## WHAT IS NEEDED
Below are records to write out exactly; drop the pictures when you do.

[Change detection outputs]
───

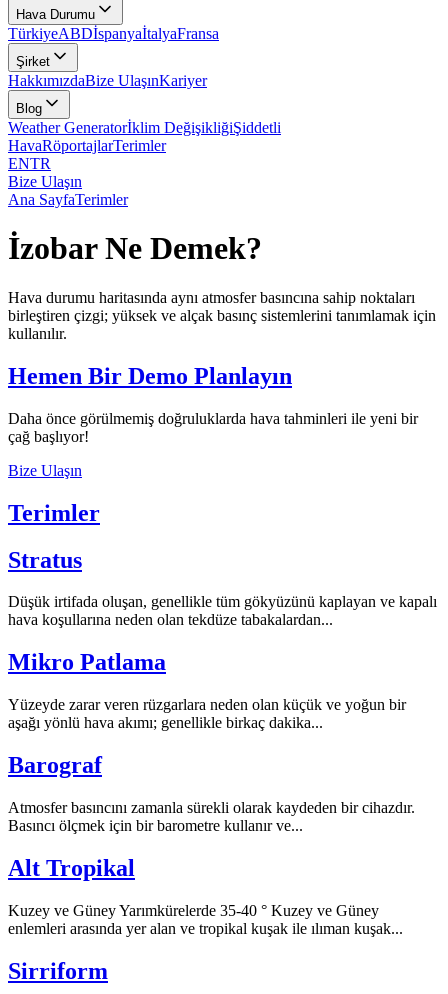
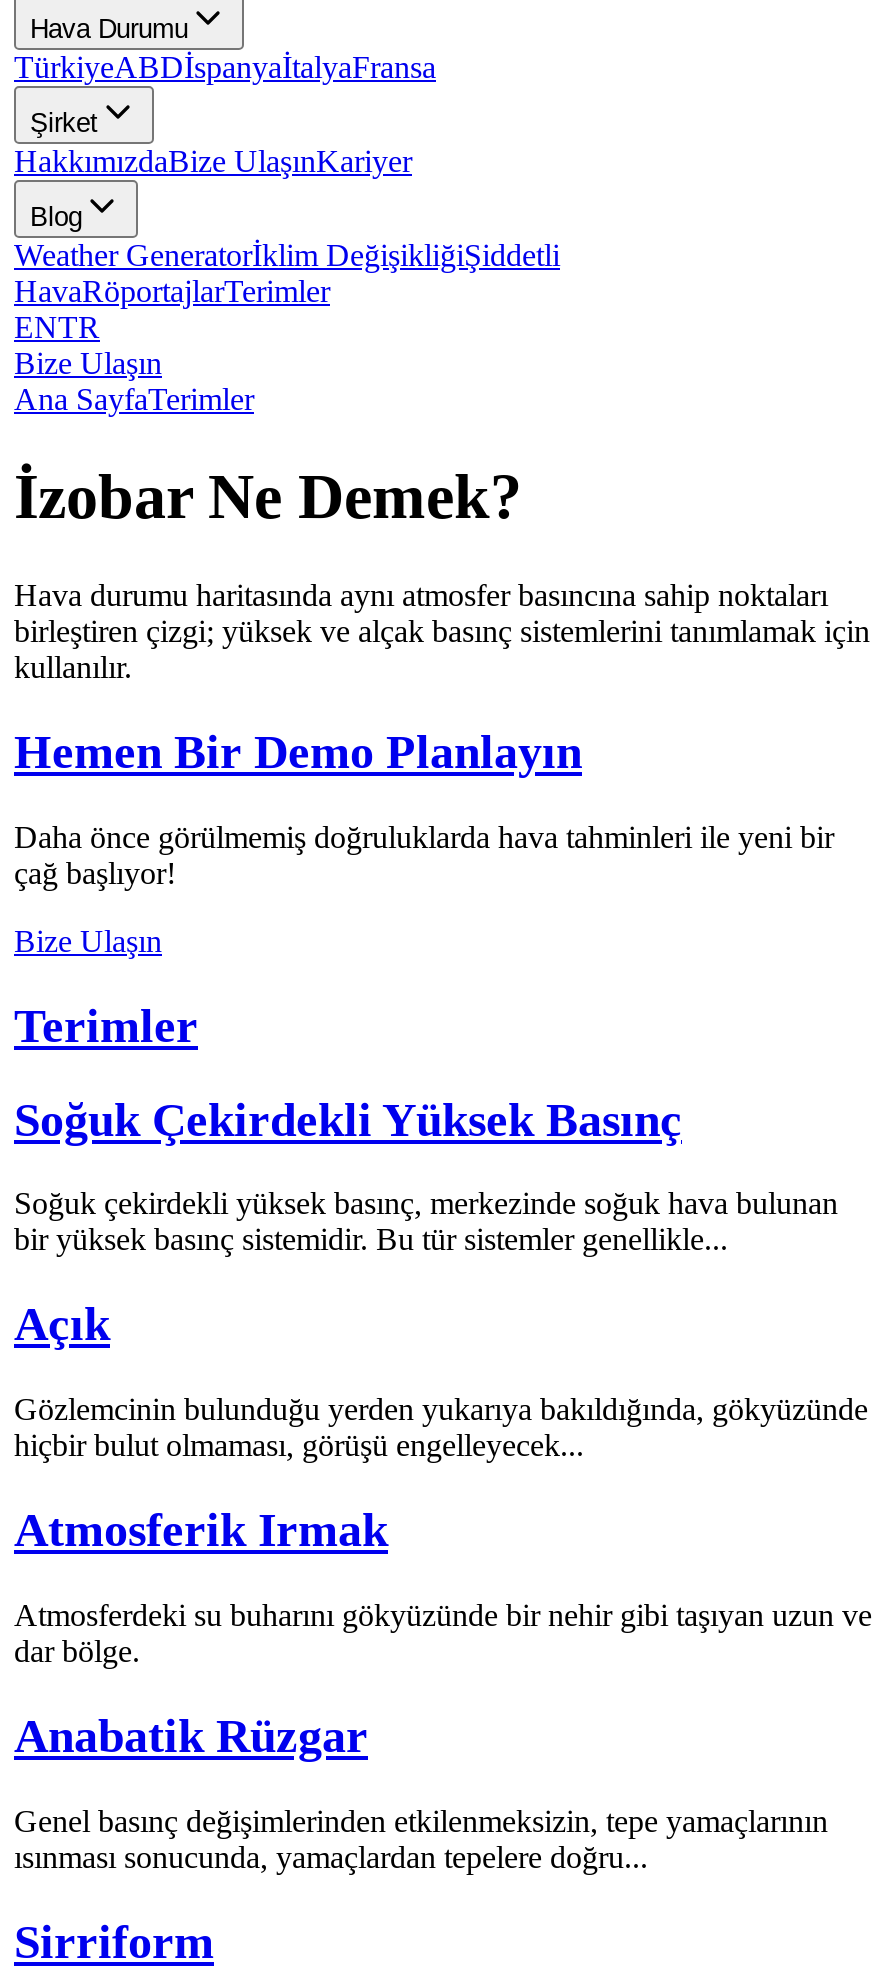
- Stratus
+ Soğuk Çekirdekli Yüksek Basınç

- Düşük irtifada oluşan, genellikle tüm gökyüzünü kaplayan ve kapalı
- hava koşullarına neden olan tekdüze tabakalardan...
+ Soğuk çekirdekli yüksek basınç, merkezinde soğuk hava bulunan
+ bir yüksek basınç sistemidir. Bu tür sistemler genellikle...

- Mikro Patlama
+ Açık

- Yüzeyde zarar veren rüzgarlara neden olan küçük ve yoğun bir
- aşağı yönlü hava akımı; genellikle birkaç dakika...
+ Gözlemcinin bulunduğu yerden yukarıya bakıldığında, gökyüzünde
+ hiçbir bulut olmaması, görüşü engelleyecek...

- Barograf
+ Atmosferik Irmak

- Atmosfer basıncını zamanla sürekli olarak kaydeden bir cihazdır.
- Basıncı ölçmek için bir barometre kullanır ve...
+ Atmosferdeki su buharını gökyüzünde bir nehir gibi taşıyan uzun ve
+ dar bölge.

- Alt Tropikal
+ Anabatik Rüzgar

- Kuzey ve Güney Yarımkürelerde 35-40 ° Kuzey ve Güney
- enlemleri arasında yer alan ve tropikal kuşak ile ılıman kuşak...
+ Genel basınç değişimlerinden etkilenmeksizin, tepe yamaçlarının
+ ısınması sonucunda, yamaçlardan tepelere doğru...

───

## WRITTEN RESPONSE
- Stratus
+ Soğuk Çekirdekli Yüksek Basınç

- Düşük irtifada oluşan, genellikle tüm gökyüzünü kaplayan ve kapalı
- hava koşullarına neden olan tekdüze tabakalardan...
+ Soğuk çekirdekli yüksek basınç, merkezinde soğuk hava bulunan
+ bir yüksek basınç sistemidir. Bu tür sistemler genellikle...

- Mikro Patlama
+ Açık

- Yüzeyde zarar veren rüzgarlara neden olan küçük ve yoğun bir
- aşağı yönlü hava akımı; genellikle birkaç dakika...
+ Gözlemcinin bulunduğu yerden yukarıya bakıldığında, gökyüzünde
+ hiçbir bulut olmaması, görüşü engelleyecek...

- Barograf
+ Atmosferik Irmak

- Atmosfer basıncını zamanla sürekli olarak kaydeden bir cihazdır.
- Basıncı ölçmek için bir barometre kullanır ve...
+ Atmosferdeki su buharını gökyüzünde bir nehir gibi taşıyan uzun ve
+ dar bölge.

- Alt Tropikal
+ Anabatik Rüzgar

- Kuzey ve Güney Yarımkürelerde 35-40 ° Kuzey ve Güney
- enlemleri arasında yer alan ve tropikal kuşak ile ılıman kuşak...
+ Genel basınç değişimlerinden etkilenmeksizin, tepe yamaçlarının
+ ısınması sonucunda, yamaçlardan tepelere doğru...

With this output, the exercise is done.